Copy out every line of the data exactly; do not include the images.

Provided data
((

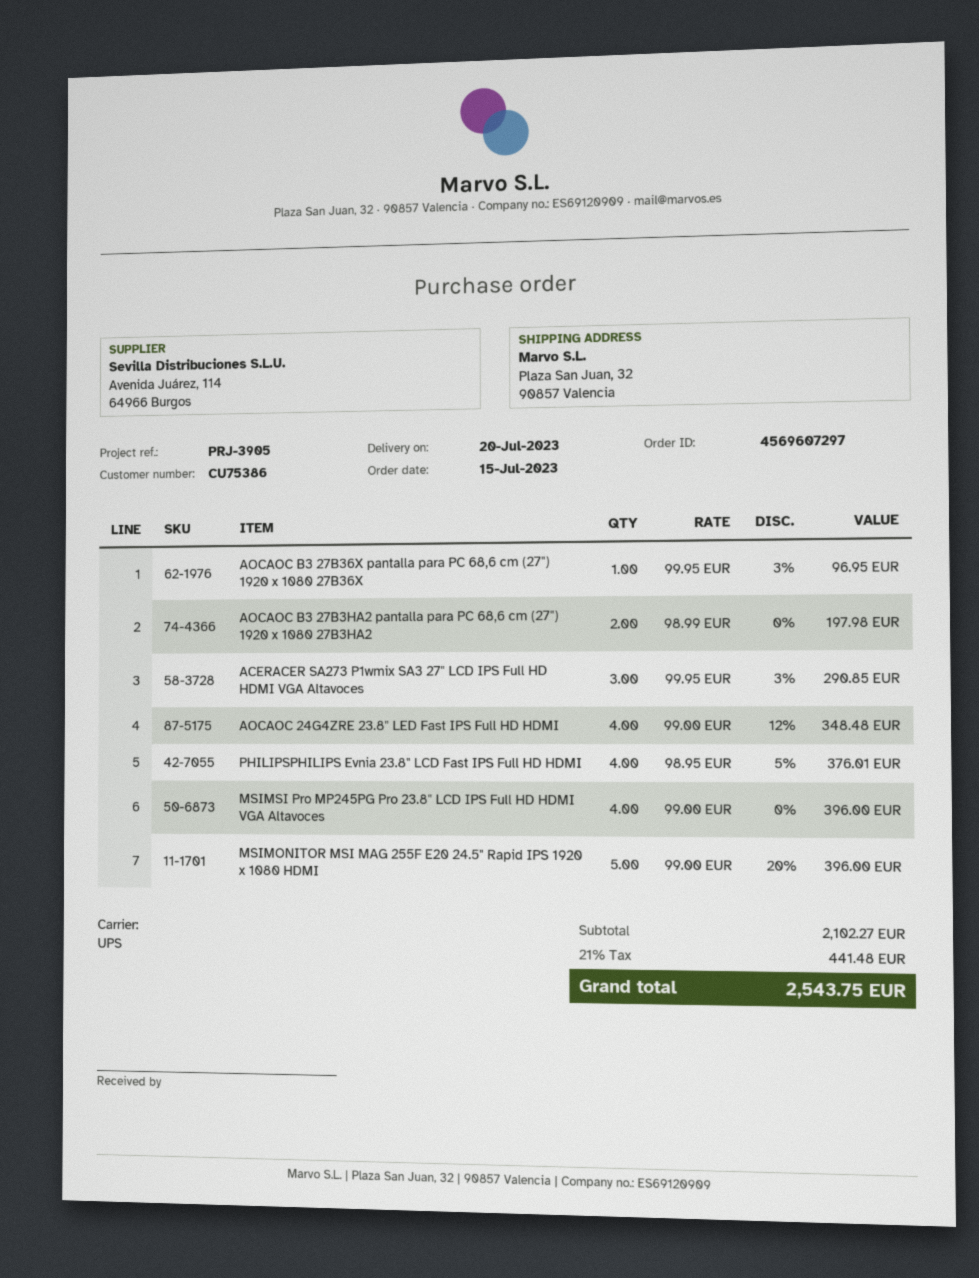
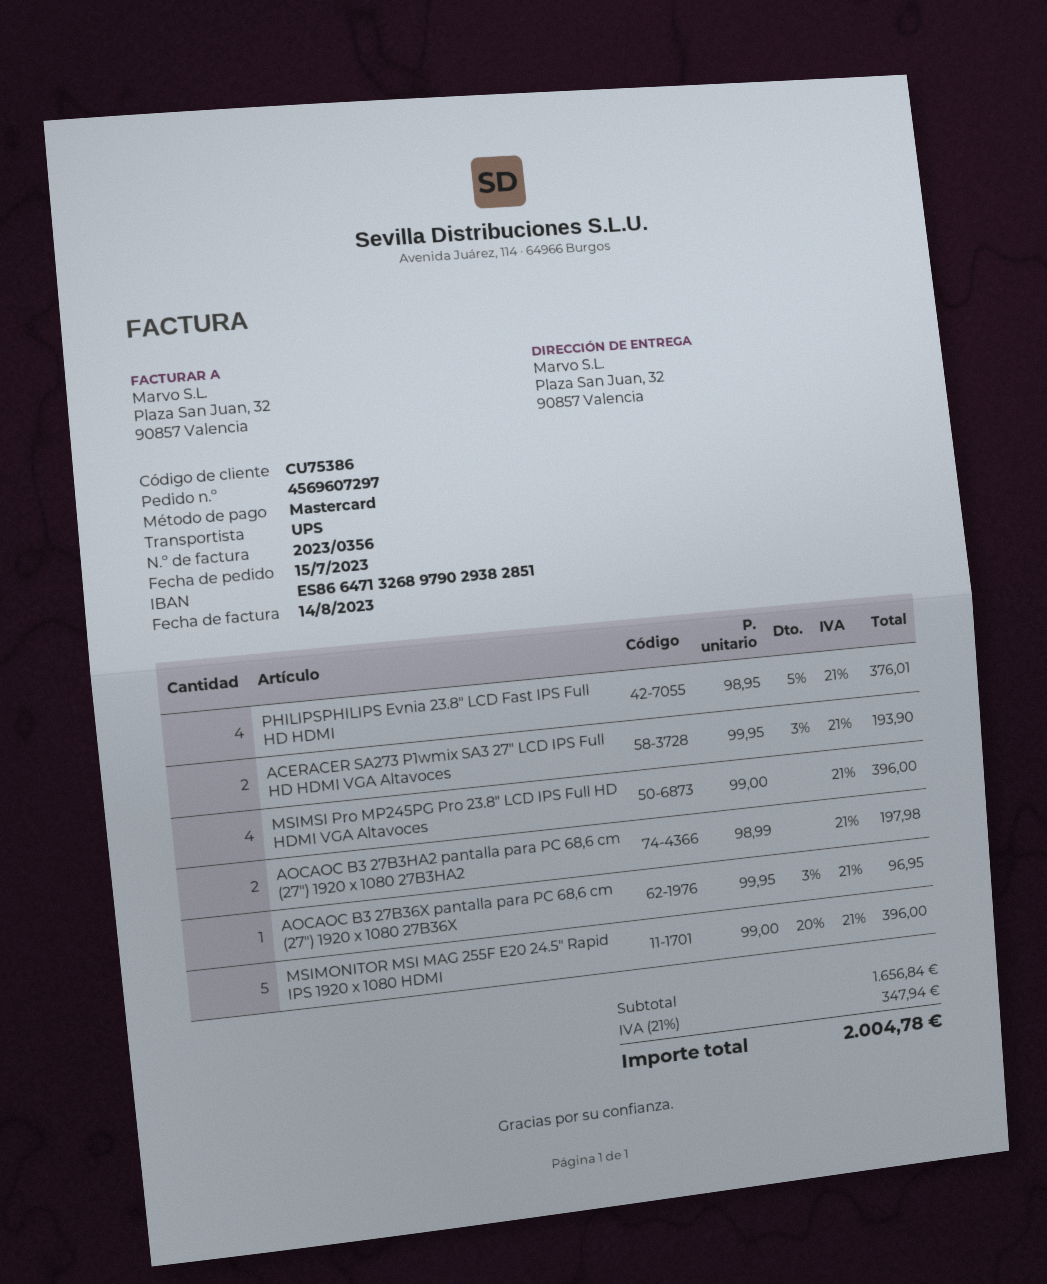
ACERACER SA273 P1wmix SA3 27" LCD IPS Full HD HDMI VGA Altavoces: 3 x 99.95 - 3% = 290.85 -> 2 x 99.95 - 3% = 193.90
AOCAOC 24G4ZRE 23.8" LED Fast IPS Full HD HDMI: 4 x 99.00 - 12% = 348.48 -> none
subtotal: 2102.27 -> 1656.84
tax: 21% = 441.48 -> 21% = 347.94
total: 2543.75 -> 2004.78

))

Output for this task
ACERACER SA273 P1wmix SA3 27" LCD IPS Full HD HDMI VGA Altavoces: 3 x 99.95 - 3% = 290.85 -> 2 x 99.95 - 3% = 193.90
AOCAOC 24G4ZRE 23.8" LED Fast IPS Full HD HDMI: 4 x 99.00 - 12% = 348.48 -> none
subtotal: 2102.27 -> 1656.84
tax: 21% = 441.48 -> 21% = 347.94
total: 2543.75 -> 2004.78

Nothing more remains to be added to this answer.